> [Assigned task]: Print every line below that comes at or after the line containing "subtotal: 229.80 -> 205.78", exactly as written.

> [Supplied information]:
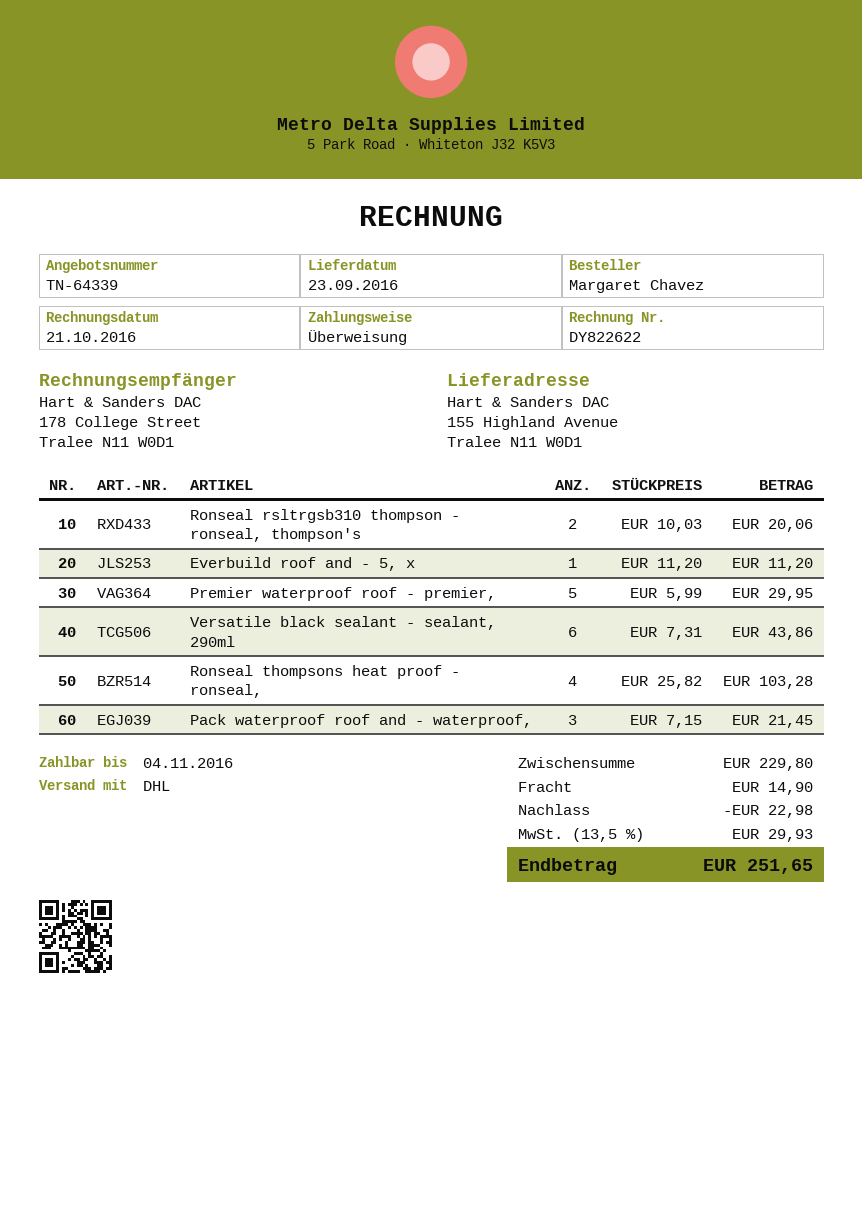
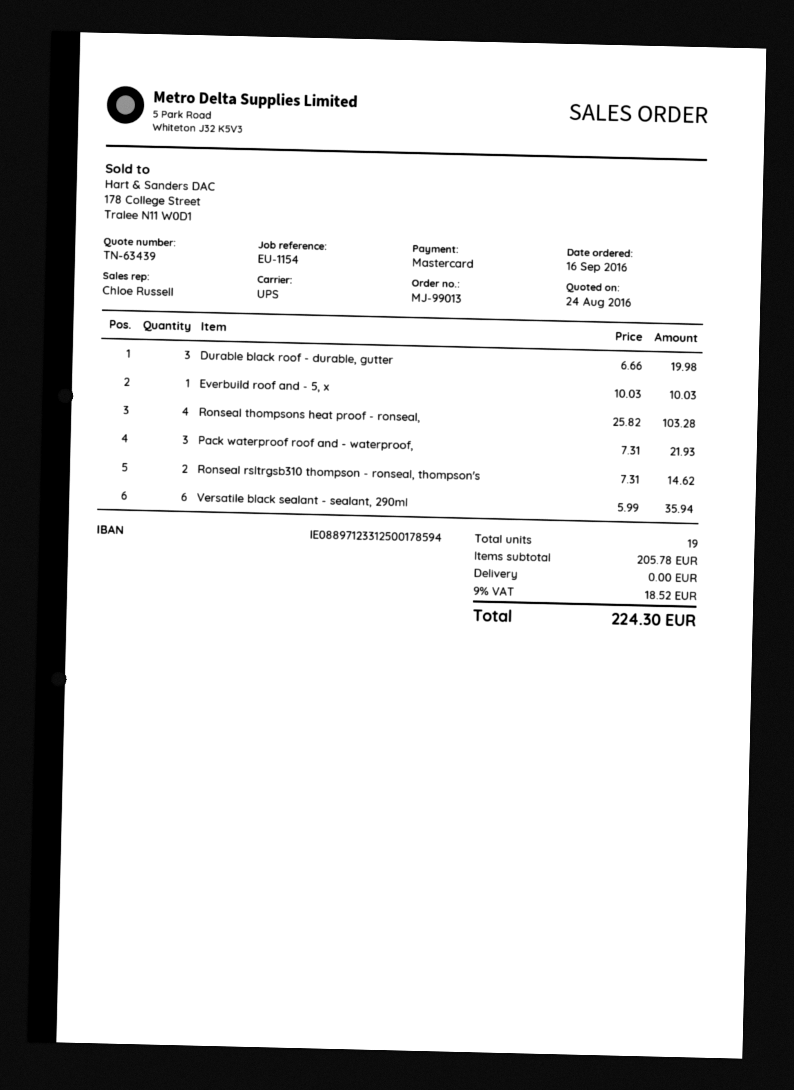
quote number: TN-64339 -> TN-63439
payment method: bank transfer -> Mastercard
shipping method: DHL -> UPS
Ronseal rsltrgsb310 thompson - ronseal, thompson's: 2 x 10.03 = 20.06 -> 2 x 7.31 = 14.62
Everbuild roof and - 5, x: 1 x 11.20 = 11.20 -> 1 x 10.03 = 10.03
Premier waterproof roof - premier,: 5 x 5.99 = 29.95 -> none
Versatile black sealant - sealant, 290ml: 6 x 7.31 = 43.86 -> 6 x 5.99 = 35.94
Pack waterproof roof and - waterproof,: 3 x 7.15 = 21.45 -> 3 x 7.31 = 21.93
Durable black roof - durable, gutter: none -> 3 x 6.66 = 19.98
subtotal: 229.80 -> 205.78
discount: 22.98 -> none
shipping: 14.90 -> 0.00
tax: 13.5% = 29.93 -> 9% = 18.52
total: 251.65 -> 224.30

> [Result of the task]:
subtotal: 229.80 -> 205.78
discount: 22.98 -> none
shipping: 14.90 -> 0.00
tax: 13.5% = 29.93 -> 9% = 18.52
total: 251.65 -> 224.30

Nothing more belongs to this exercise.